## Stored items
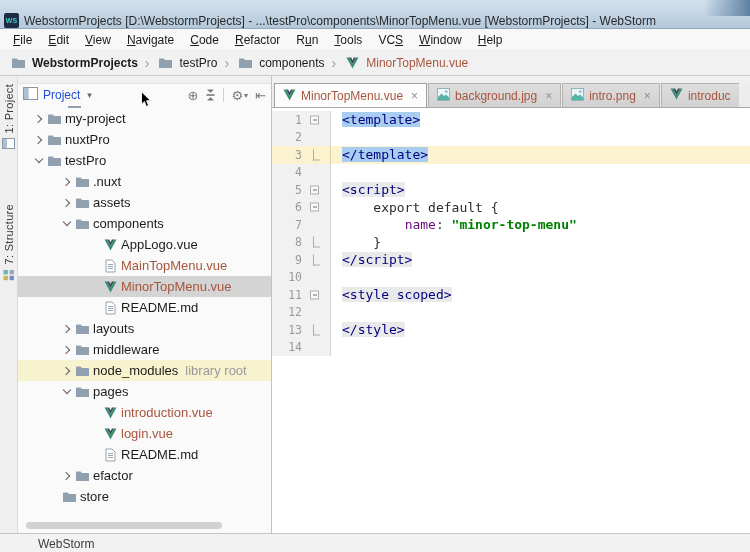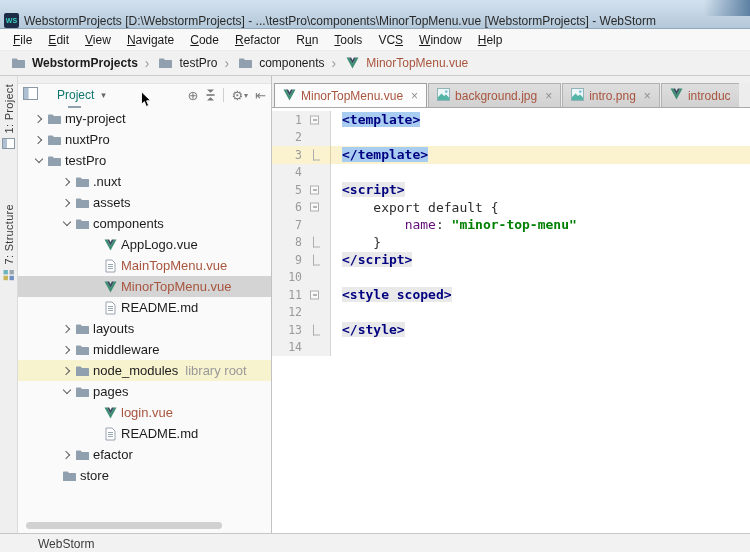"Project" .panel-title { color: #0f766e -> #1d4ed8; margin-left: 15px -> 1px }
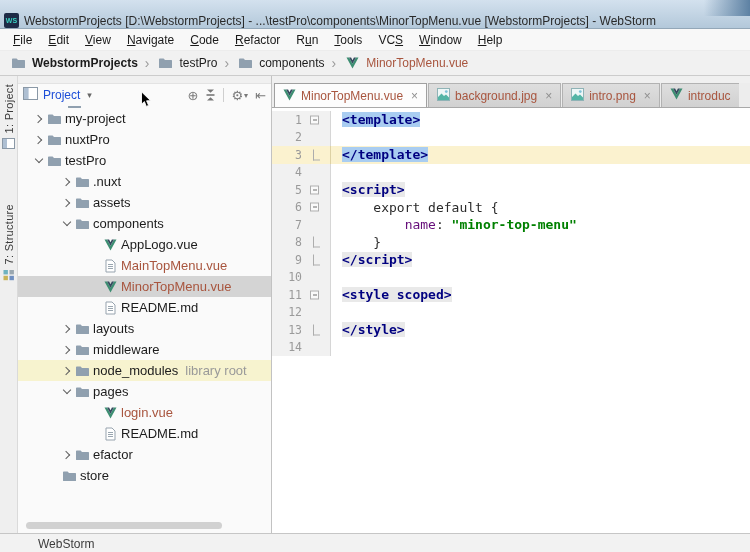"<template>" .tok.tag { font-weight: bold -> normal }
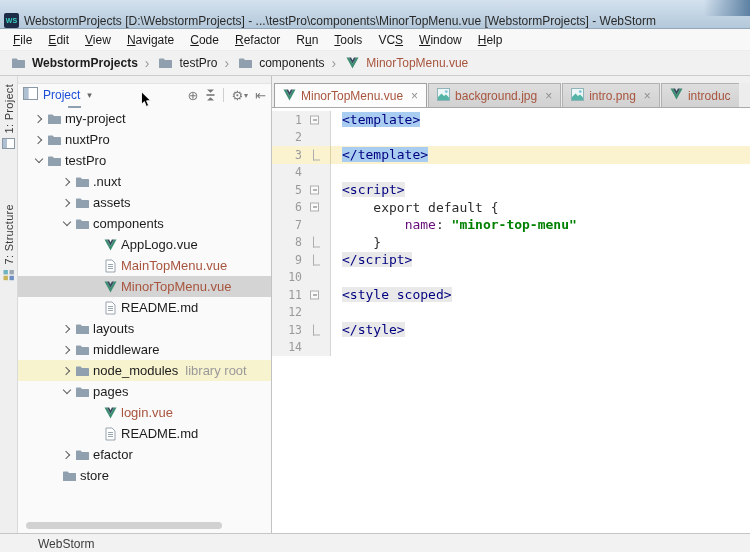"introduction.vue" div.tree-row { html: none -> <div> <span></span> <span> <svg> <polygon></polygon> <polygon></polygon> </svg> </span> <span>introduction.vue</span> </div> }
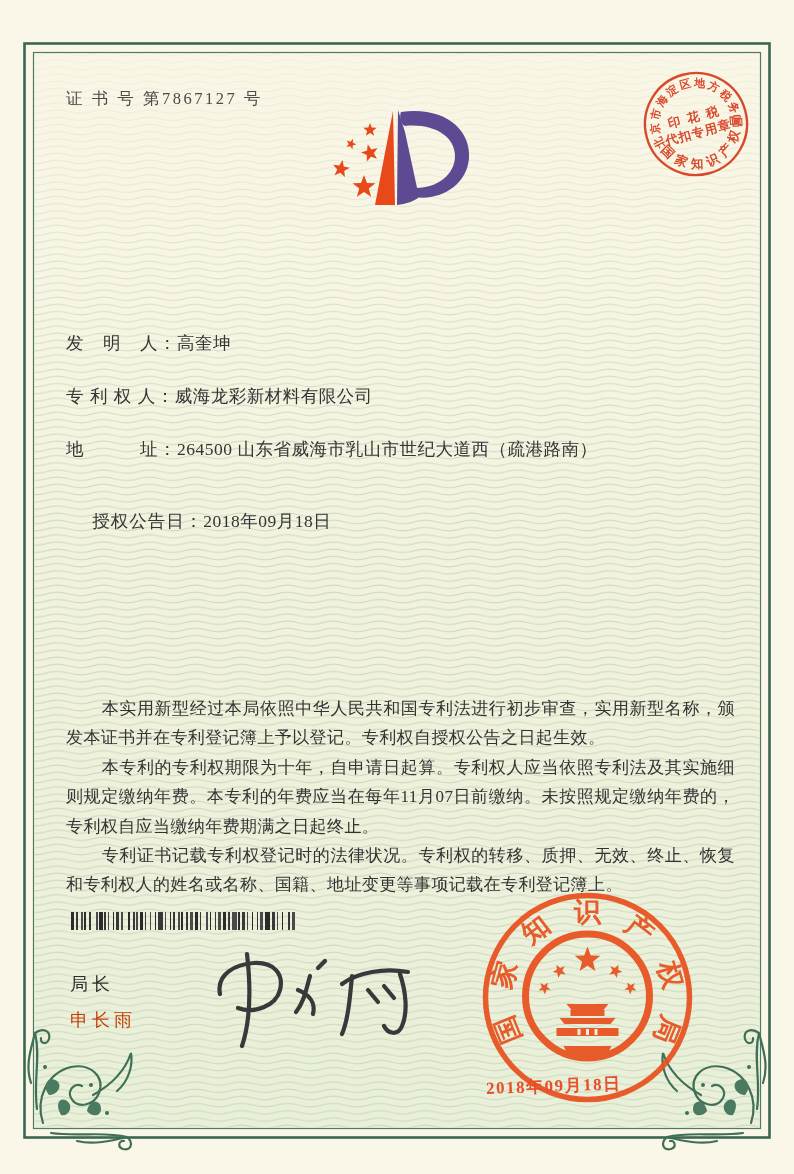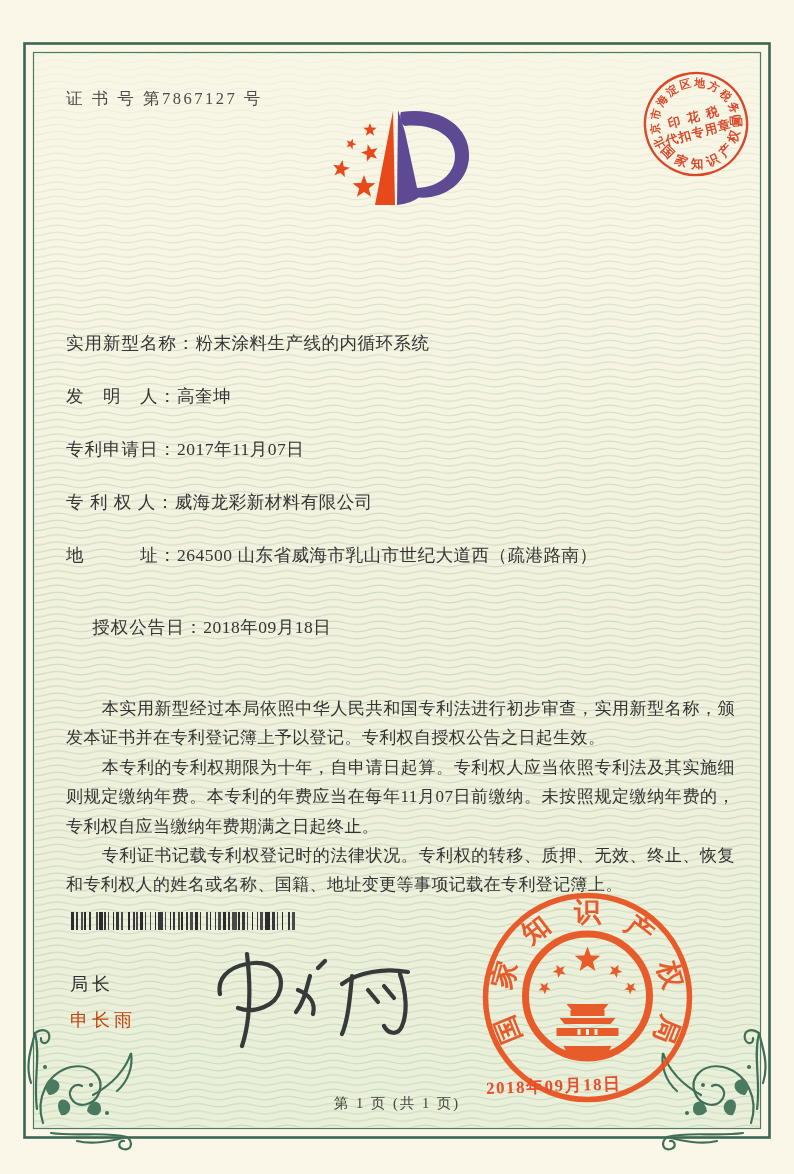"实用新型名称：粉末涂料生产线的内循环系统" div.frow { html: <div><span>实用新型名称：</span><span>粉末涂料生产线的内循环系统</span></div> -> none }
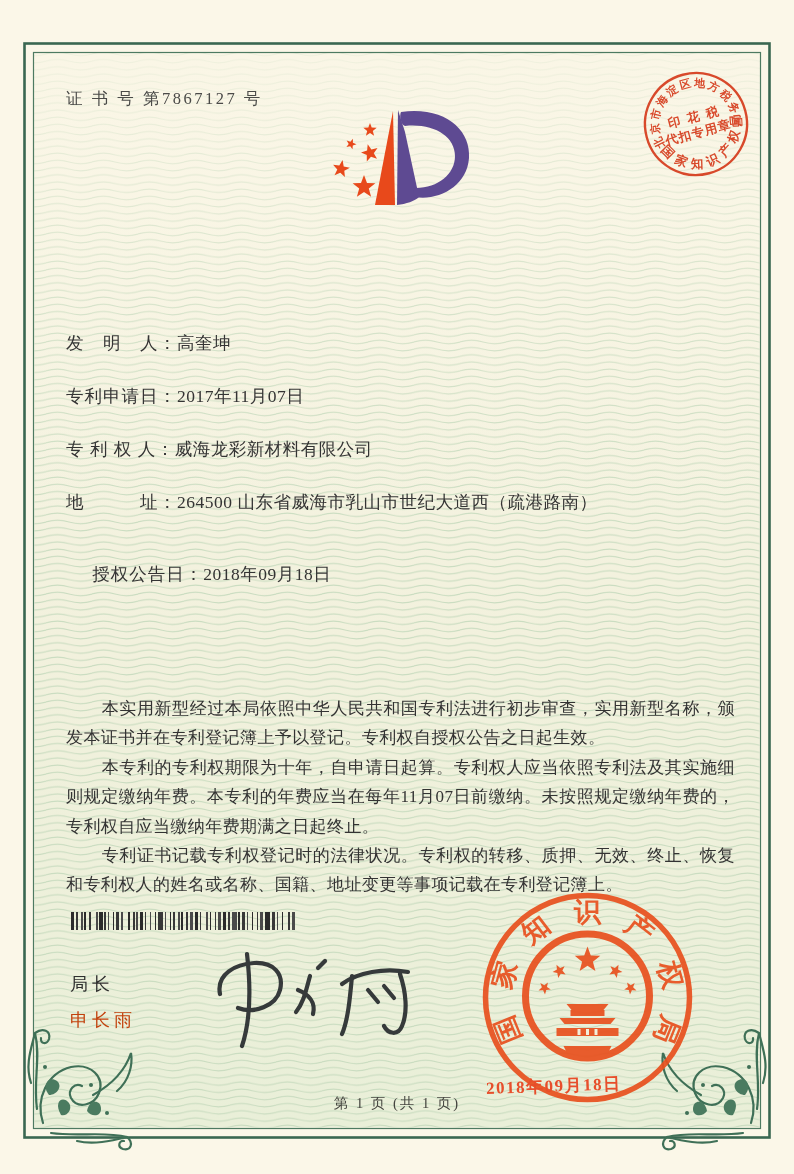"专利申请日：2017年11月07日" div.frow { html: <div><span>专利申请日：</span><span>2017年11月07日</span></div> -> none }
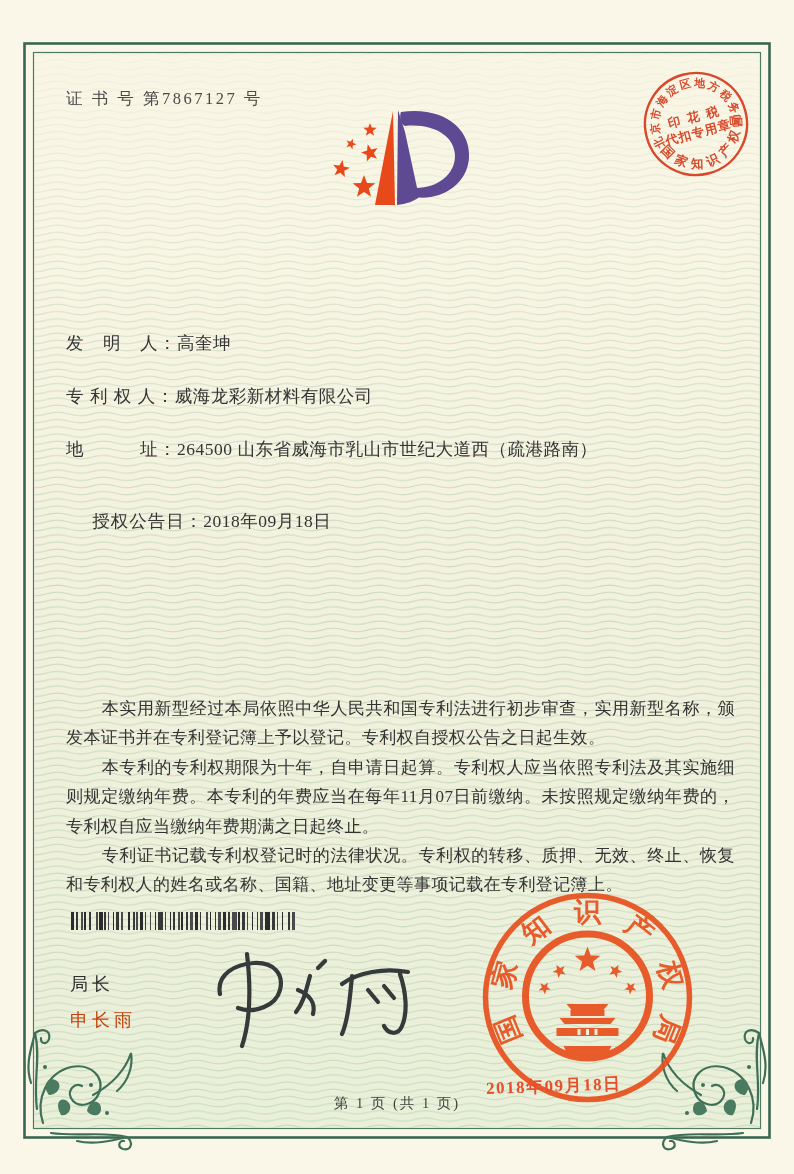"第 1 页 (共 1" div.abs { html: <div>第 1 页 (共 1 页)</div> -> none }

## ASSIGNMENT
Line for line, output the entries above from the line with "font-weight: bold ->" to the line with "html: <div><span>专利申请日：</span><span>2017年11月07日</span></div> ->", both included, and nothing more. Skip pictures.

## EXERCISE SOLUTION
"<template>" .tok.tag { font-weight: bold -> normal }
"introduction.vue" div.tree-row { html: none -> <div> <span></span> <span> <svg> <polygon></polygon> <polygon></polygon> </svg> </span> <span>introduction.vue</span> </div> }
"实用新型名称：粉末涂料生产线的内循环系统" div.frow { html: <div><span>实用新型名称：</span><span>粉末涂料生产线的内循环系统</span></div> -> none }
"专利申请日：2017年11月07日" div.frow { html: <div><span>专利申请日：</span><span>2017年11月07日</span></div> -> none }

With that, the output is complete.